CANTO DELLO SPLENDORE DELL’ACQUA

«Gesù le rispose e disse: Chi beve di quest’acqua

avrà ancora sete; ma chi berrà dell’acqua che Dio

gli darà, non avrà più sete in eterno.»

(Gv 4,13)

Guardando nel pozzo di Sichar

Guarda – l’acqua senza posa si sfalda in scaglie d’argento –

e trema in essa il peso della profondità

come quando la pupilla sente, nel profondo, l’immagine.

L’acqua lava dai tuoi occhi i cerchi di stanchezza

e ti lambisce il volto con riflessi di larghe foglie.

Tanto lontana la sorgente –

Questi occhi stanchi sono il segno

che le acque oscure della notte fluirono in parole di preghiera

(carestia, carestia di anime).

Ora la luce del pozzo vibra profonda nelle lacrime

scosse – penseranno i passanti – da una ventata di sogni…

E intanto –

il pozzo crea nel tuo sguardo solo barlumi di foglie,

con chiazze di verdi riflessi vela dolcemente il tuo volto

laggiù – sul fondo.

Quanto è lontana ancora la sorgente?

Eppure in Te vibrano moltitudini

in cui raggia lo splendore delle Tue parole

come raggia negli occhi lo splendore dell’acqua…

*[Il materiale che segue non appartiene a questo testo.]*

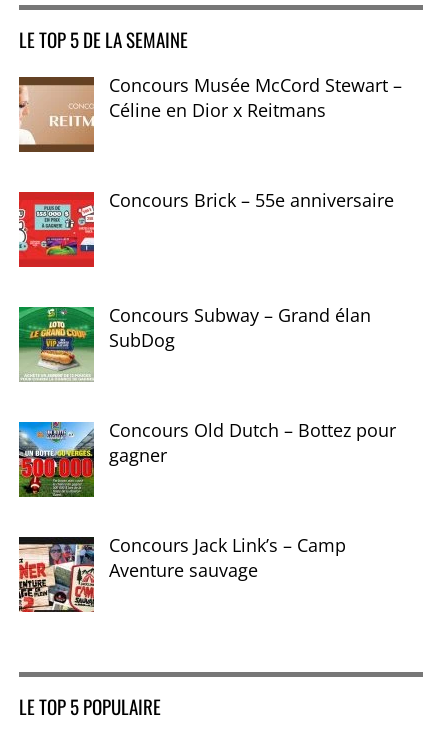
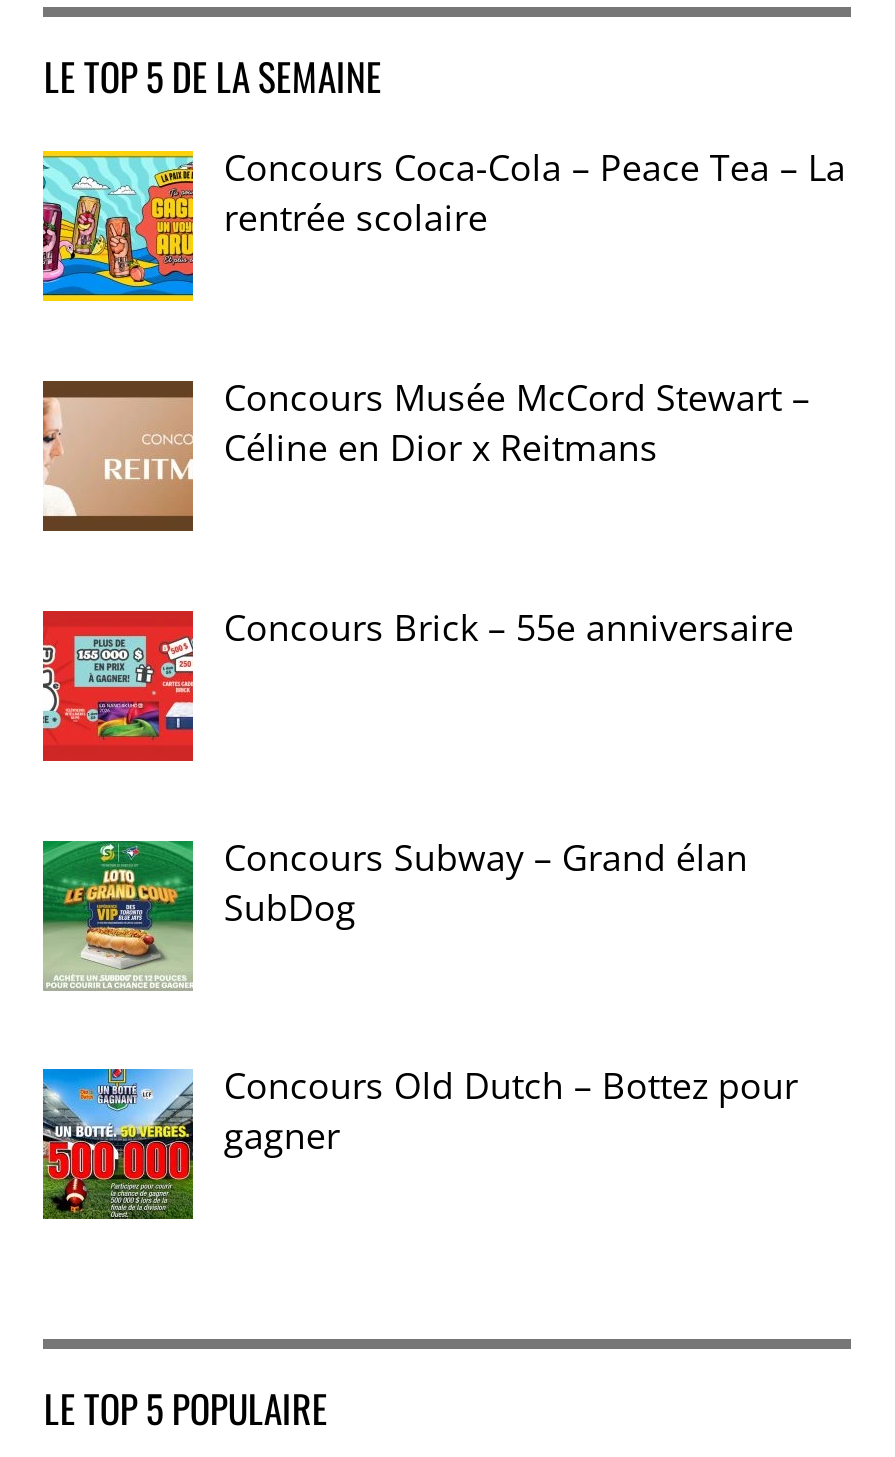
none -> [41,143,846,303] [image] | Concours Coca-Cola – Peace Tea – La | rentrée scolaire
moved [17,73,402,467] -> [39,373,810,1160]: [image] | Concours Musée McCord Stewart – | Céline en Dior x Reitmans | Concours Brick – 55e anniversaire | Concours Subway – Grand élan | SubDog | Concours Old Dutch – Bottez pour | gagner
[18,533,346,613] [image] | Concours Jack Link’s – Camp | Aventure sauvage -> none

Tu le conosci nella stanchezza, le conosci nella luce.

Quando apri gli occhi sul fondo dell’acqua

I sassi trasparenti per la recente pioggia, brillano

appena sollevandosi al passo dei viandanti.

Si fa sera. Quanti si addentrano nei vani

delle porte aperte di scatto –

quanti sfumano nel chiarore dei vani delle finestre.

È già sera. Il muro umano a tratti s’apre in un volto

di passante – poi luci delle finestre lo spostano

poco più in là –

ora stretto, ora allargato. Continuo.

Lo sguardo a malapena si stacca dal muro buio. Semplice.

Ma io ti dico che solo tu così fiocamente distingui

questa folla che naviga dietro l’onda del neon.

La svela proprio quello che in essa è più segreto

e che nessuna fiamma può distruggere.

Quando socchiudi gli occhi, lo spazio di nuovo si empie

di contenuti quasi indicibili – ecco il buio della folla si apre

accarezzando in sé questa bontà

della quale – tacendo – ti sazi in tutti loro,

e che – se gridi – tu riduci in polvere.

No, no – non siete solo voi – e seppure lo foste

la vostra presenza non solo è durevole, ma rivelatrice.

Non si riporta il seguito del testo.